TASK OBJECTIVE: Write out, without any change, the lines in the material below that run from the line with "- Since this" through the line with "diagnosis of Long Covid-19.", both included.
══════════
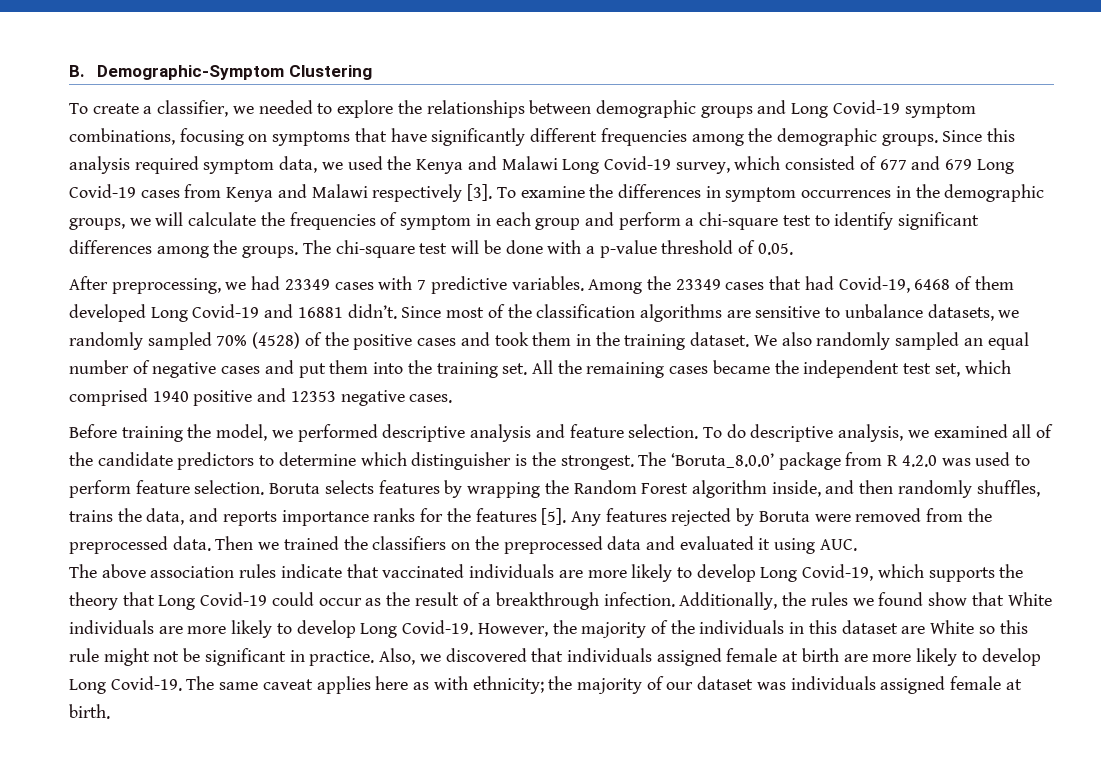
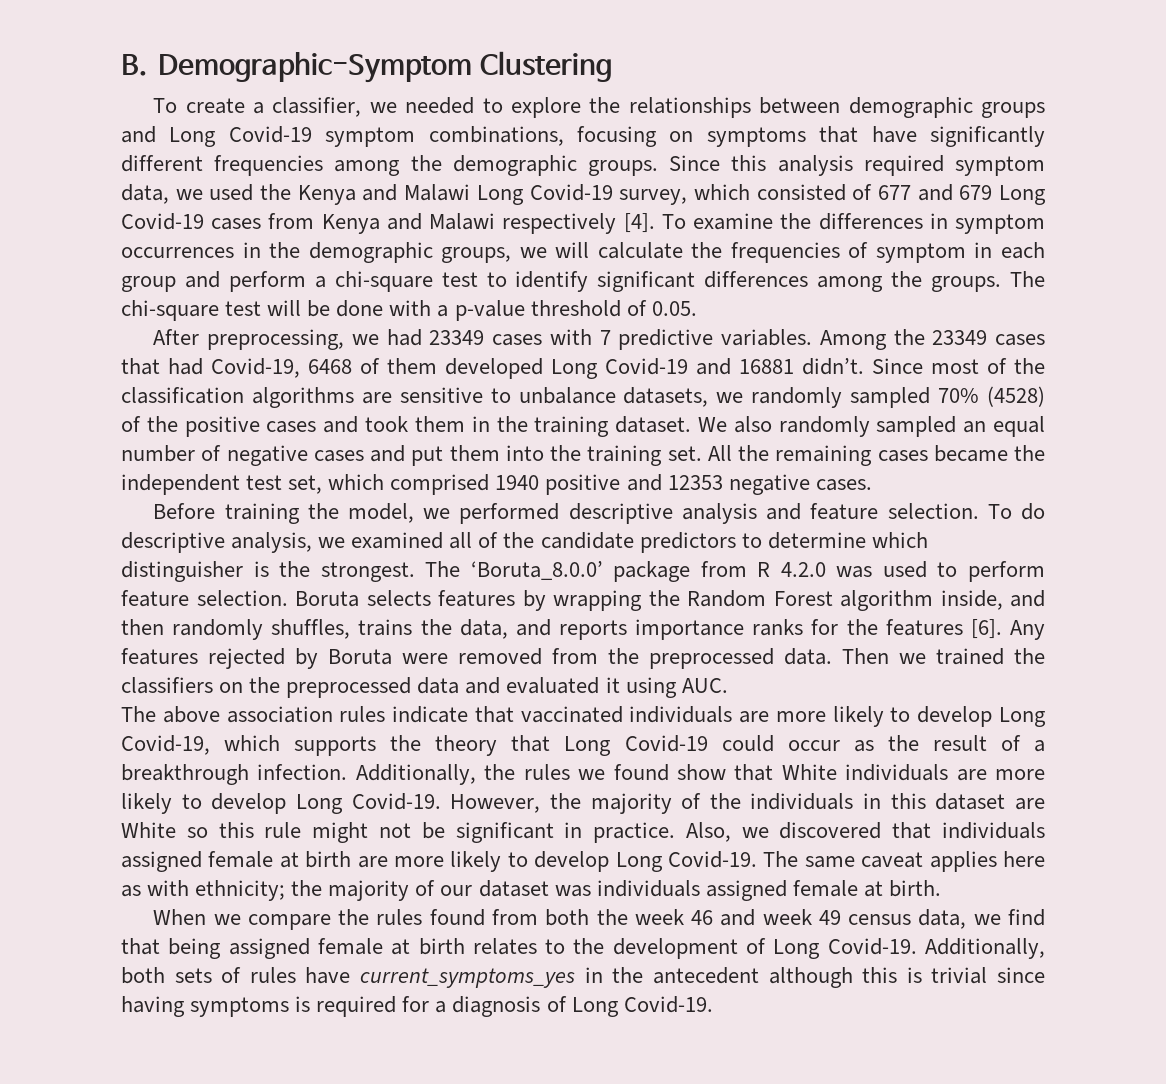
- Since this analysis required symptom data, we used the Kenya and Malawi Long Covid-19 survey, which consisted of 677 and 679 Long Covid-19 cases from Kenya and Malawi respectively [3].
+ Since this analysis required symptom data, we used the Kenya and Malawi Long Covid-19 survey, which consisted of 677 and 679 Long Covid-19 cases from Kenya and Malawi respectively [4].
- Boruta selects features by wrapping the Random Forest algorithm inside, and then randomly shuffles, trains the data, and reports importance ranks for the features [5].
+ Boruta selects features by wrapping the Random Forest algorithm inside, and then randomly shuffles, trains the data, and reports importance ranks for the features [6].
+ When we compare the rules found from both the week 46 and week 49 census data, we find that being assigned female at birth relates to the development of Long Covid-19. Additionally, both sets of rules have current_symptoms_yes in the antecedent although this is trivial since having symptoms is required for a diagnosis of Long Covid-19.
══════════
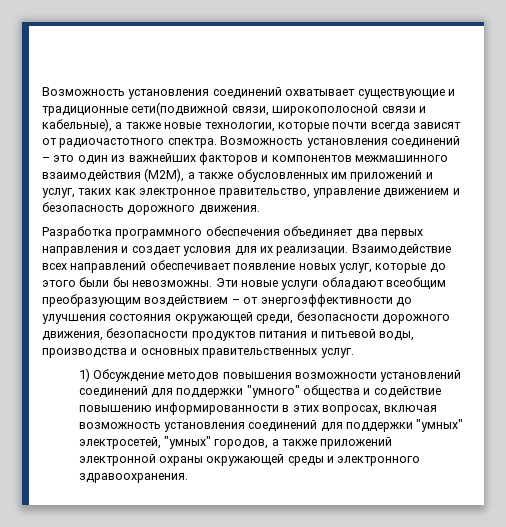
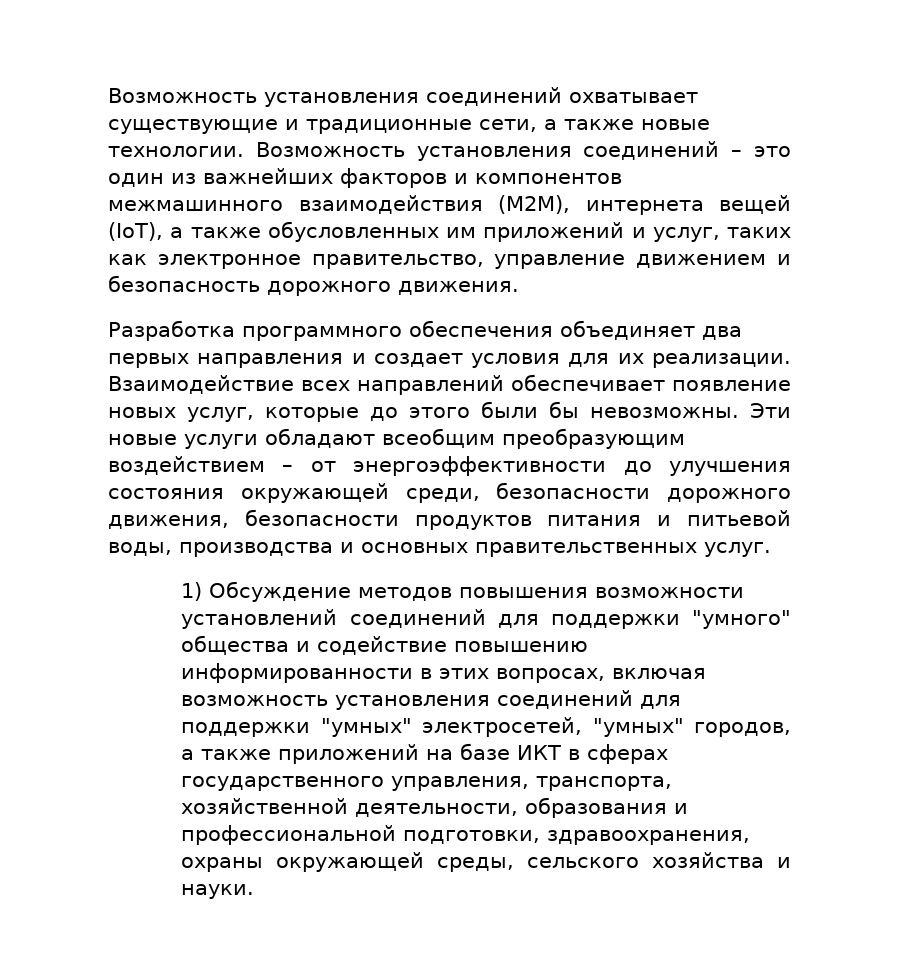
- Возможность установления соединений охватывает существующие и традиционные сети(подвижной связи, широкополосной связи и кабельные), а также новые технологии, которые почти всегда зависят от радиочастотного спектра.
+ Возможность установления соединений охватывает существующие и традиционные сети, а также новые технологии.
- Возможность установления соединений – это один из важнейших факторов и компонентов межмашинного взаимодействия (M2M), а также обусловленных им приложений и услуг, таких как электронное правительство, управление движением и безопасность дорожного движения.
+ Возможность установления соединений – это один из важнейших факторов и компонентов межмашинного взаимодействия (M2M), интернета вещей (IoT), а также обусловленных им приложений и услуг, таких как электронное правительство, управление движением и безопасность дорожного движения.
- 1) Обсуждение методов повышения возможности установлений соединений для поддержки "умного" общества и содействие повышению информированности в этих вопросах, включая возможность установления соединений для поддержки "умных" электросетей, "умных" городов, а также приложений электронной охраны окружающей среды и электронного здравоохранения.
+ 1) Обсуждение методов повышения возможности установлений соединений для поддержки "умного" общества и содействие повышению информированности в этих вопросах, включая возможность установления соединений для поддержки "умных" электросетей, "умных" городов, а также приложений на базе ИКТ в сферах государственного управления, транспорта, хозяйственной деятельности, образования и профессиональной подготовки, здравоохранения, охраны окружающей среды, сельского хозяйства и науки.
══════════
PROBLEM SOLUTION:
- Since this analysis required symptom data, we used the Kenya and Malawi Long Covid-19 survey, which consisted of 677 and 679 Long Covid-19 cases from Kenya and Malawi respectively [3].
+ Since this analysis required symptom data, we used the Kenya and Malawi Long Covid-19 survey, which consisted of 677 and 679 Long Covid-19 cases from Kenya and Malawi respectively [4].
- Boruta selects features by wrapping the Random Forest algorithm inside, and then randomly shuffles, trains the data, and reports importance ranks for the features [5].
+ Boruta selects features by wrapping the Random Forest algorithm inside, and then randomly shuffles, trains the data, and reports importance ranks for the features [6].
+ When we compare the rules found from both the week 46 and week 49 census data, we find that being assigned female at birth relates to the development of Long Covid-19. Additionally, both sets of rules have current_symptoms_yes in the antecedent although this is trivial since having symptoms is required for a diagnosis of Long Covid-19.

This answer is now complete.